- Extracted material
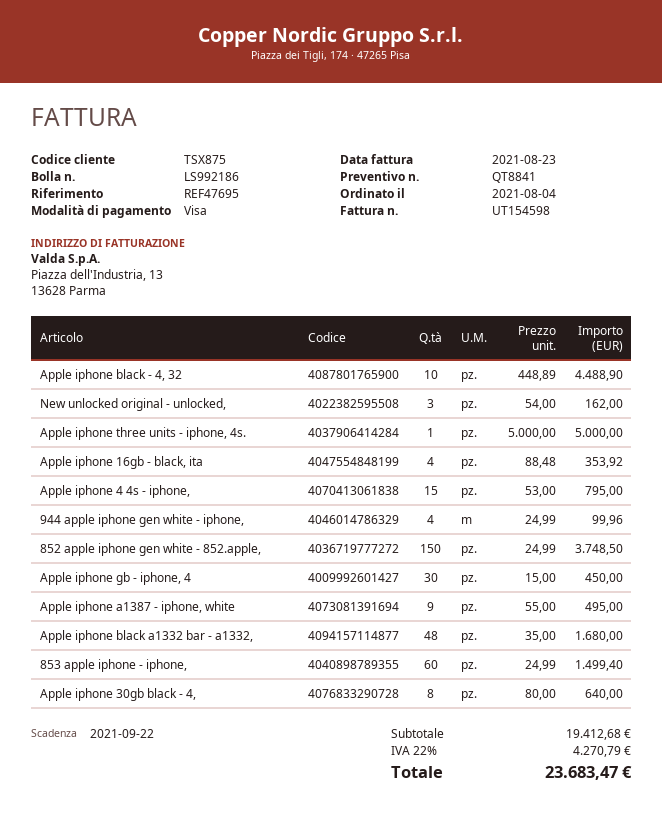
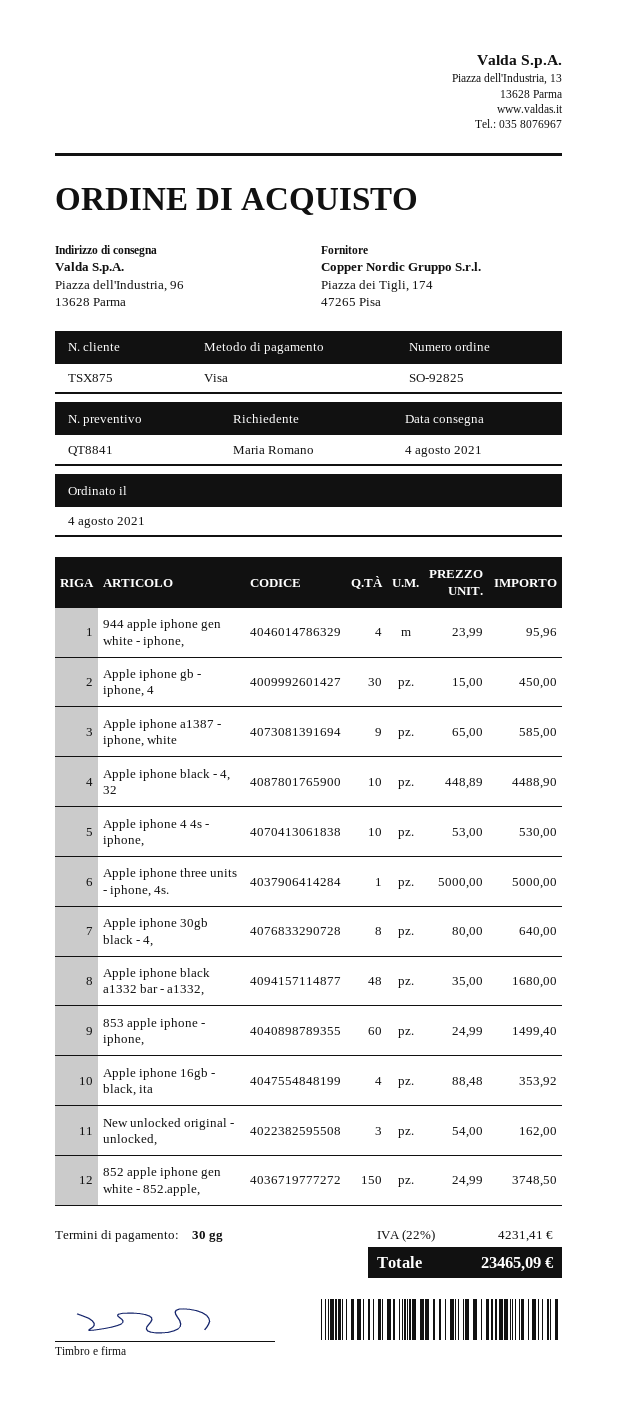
Apple iphone 4 4s - iphone,: 15 x 53.00 = 795.00 -> 10 x 53.00 = 530.00
944 apple iphone gen white - iphone,: 4 x 24.99 = 99.96 -> 4 x 23.99 = 95.96
Apple iphone a1387 - iphone, white: 9 x 55.00 = 495.00 -> 9 x 65.00 = 585.00
tax: 22% = 4270.79 -> 22% = 4231.41
total: 23683.47 -> 23465.09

- Task item
Reply with every line of the listing that has the string "white".

- Solution for this problem
944 apple iphone gen white - iphone,: 4 x 24.99 = 99.96 -> 4 x 23.99 = 95.96
Apple iphone a1387 - iphone, white: 9 x 55.00 = 495.00 -> 9 x 65.00 = 585.00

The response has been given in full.